A constitucionalização das relações familiares –
outro vértice da nova ordem jurídica – também acabou ocasionando mudanças na
própria estrutura da sociedade. Mudou significativamente o conceito de família,
afastando injustificáveis diferenciações e discriminações, que não mais se
justificavam em uma sociedade que se quer democrática, moderna e livre. O
alargamento conceitual das relações interpessoais
acabou deitando reflexos na própria conformação da família, palavra que não
mais pode ser utilizada no singular. A mudança da sociedade e a evolução dos
costumes levaram a uma a verdadeira reconfiguração,
quer da conjugalidade, quer da parentalidade.
Assim, expressões, como “ilegítima”, “espúria”, “adulterina”, “informal”,
“impura”, estão banidas do vocabulário jurídico. Não podem ser utilizadas na
esfera da juridicidade, tanto com referência às relações afetivas, como no
tocante aos vínculos de parentesco. Quer o conceito de família, quer o
reconhecimento dos filhos, não mais admitem qualquer adjetivação.

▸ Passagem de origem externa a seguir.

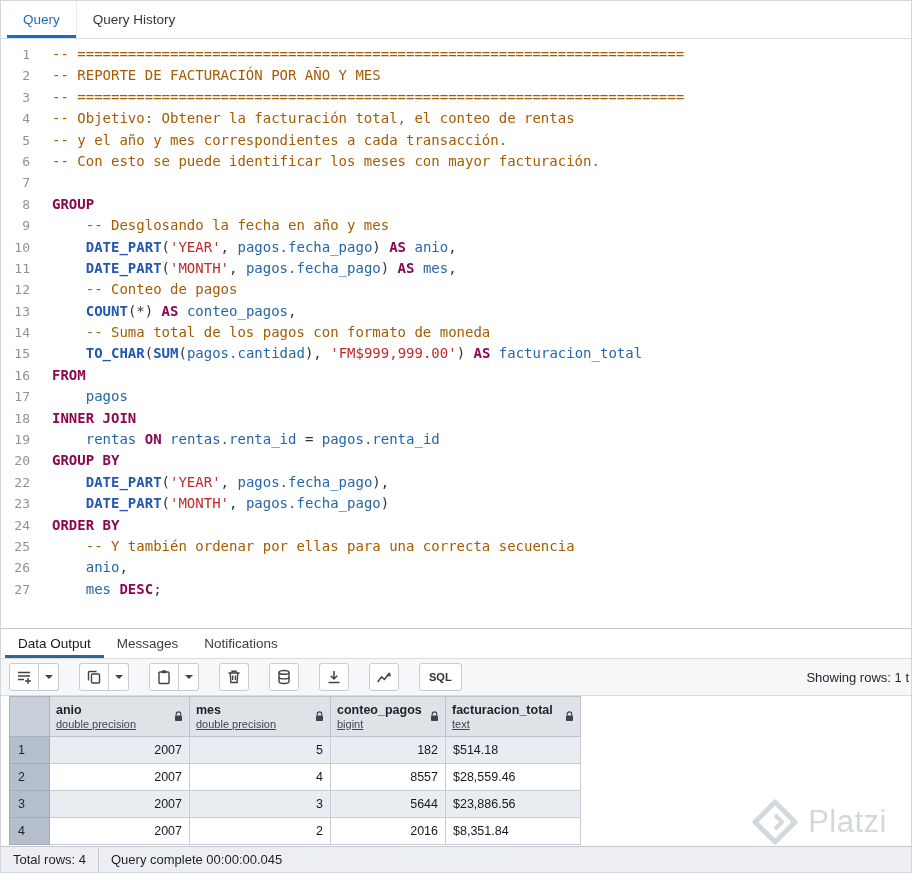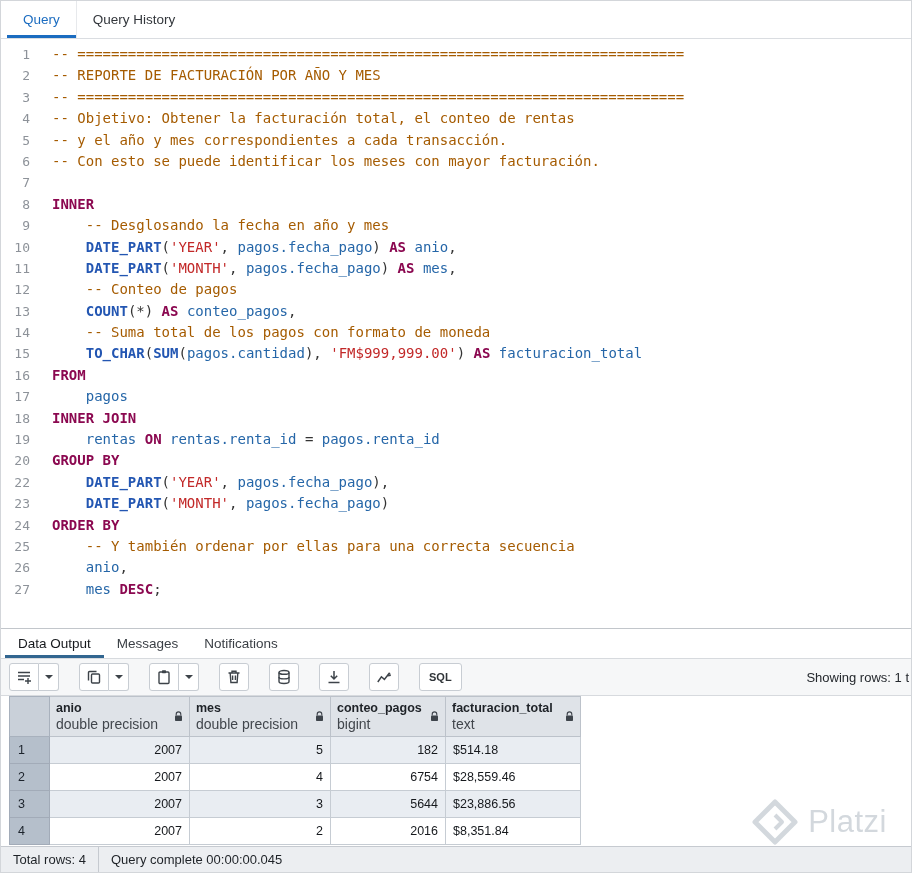"INNER" span.tok-k { text: INNER -> GROUP }
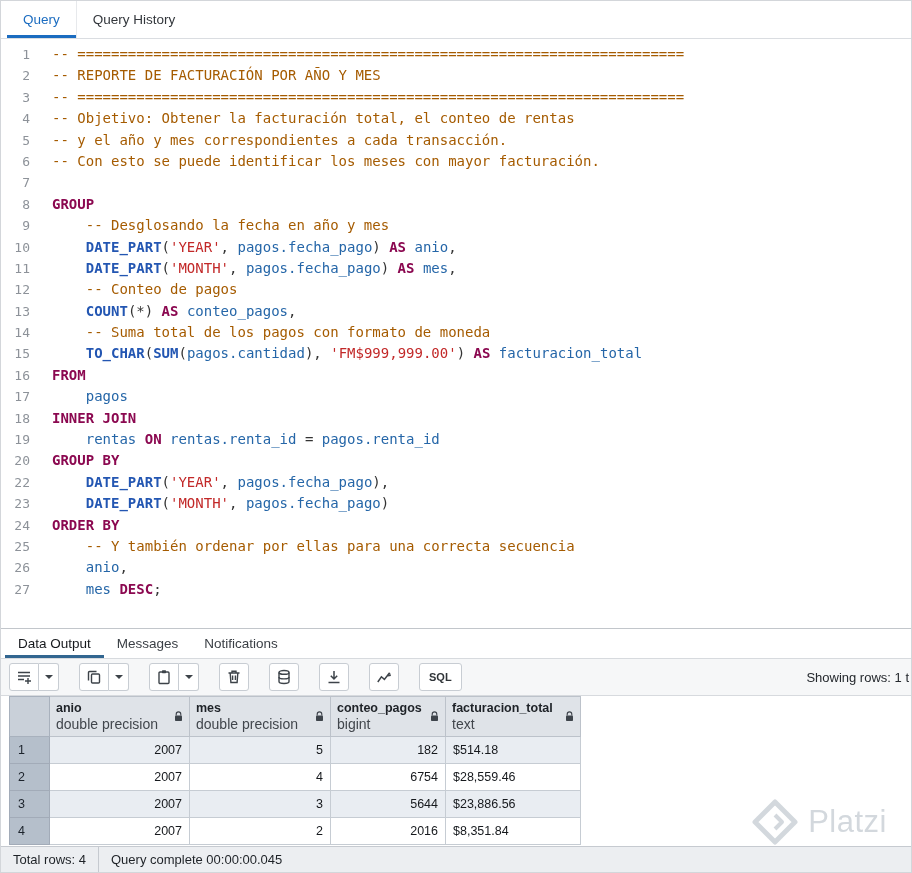"double precision" .hdr-type { font-size: 14px -> 11px; text-decoration: none -> underline }
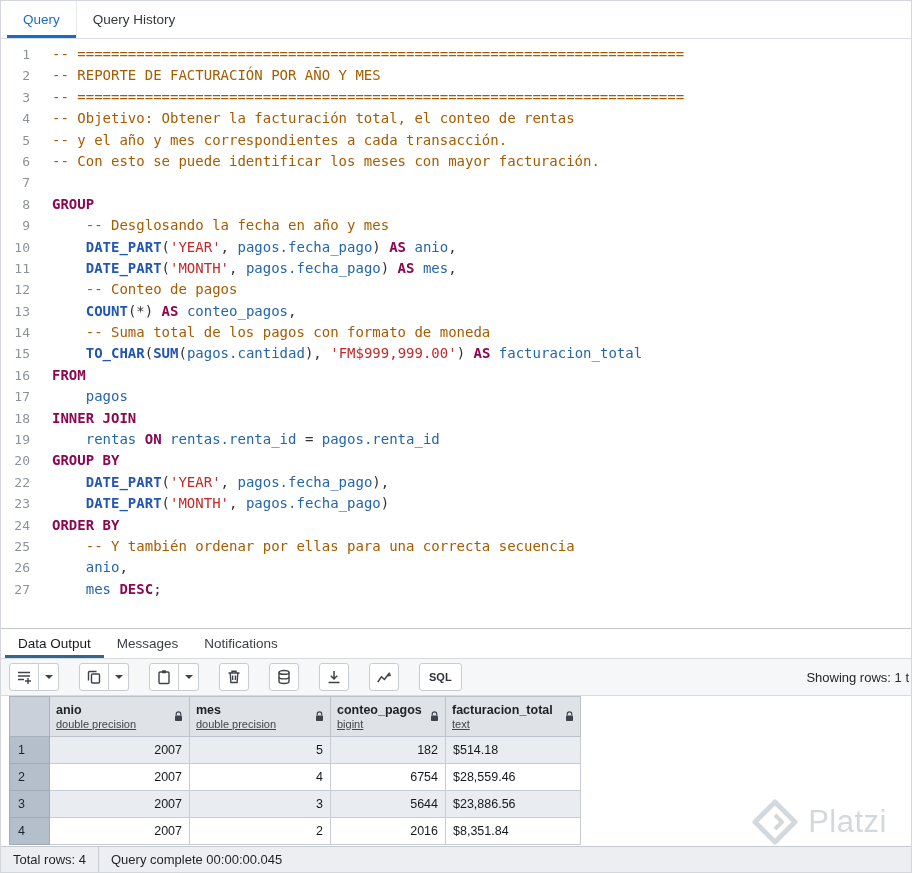"6754" td.data { text: 6754 -> 8557 }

Do conceito unívoco de família do início do século
passado, que a identificava exclusivamente pela existência do casamento, chegou-se às mais diversas estruturas relacionais, o que
levou ao surgimento de novas expressões, como “entidade familiar”, “união
estável”, “família monoparental”, “desbioligização”, “reprodução assistida”, “concepção
homóloga”, “heteróloga”, “homoafetividade”,
“filiação socioafetiva”, etc. Tais vocábulos buscam
adequar a linguagem às mudanças nas conformações sociais, que decorreram da
evolução da sociedade e da redefinição do conceito de moralidade, bem como dos
avanços da engenharia genética. Essas alterações acabaram por redefinir a
família, que passou a ter um espectro multifacetário.
Agora o que identifica a família não é nem a
celebração do casamento, nem a diferença de sexo do par ou o envolvimento de
caráter sexual. O elemento distintivo da família, que a coloca sob o manto da
juridicidade, é a identificação de um vínculo afetivo, a unir as pessoas,
gerando comprometimento mútuo, solidariedade, identidade de projetos de vida e propósitos comuns.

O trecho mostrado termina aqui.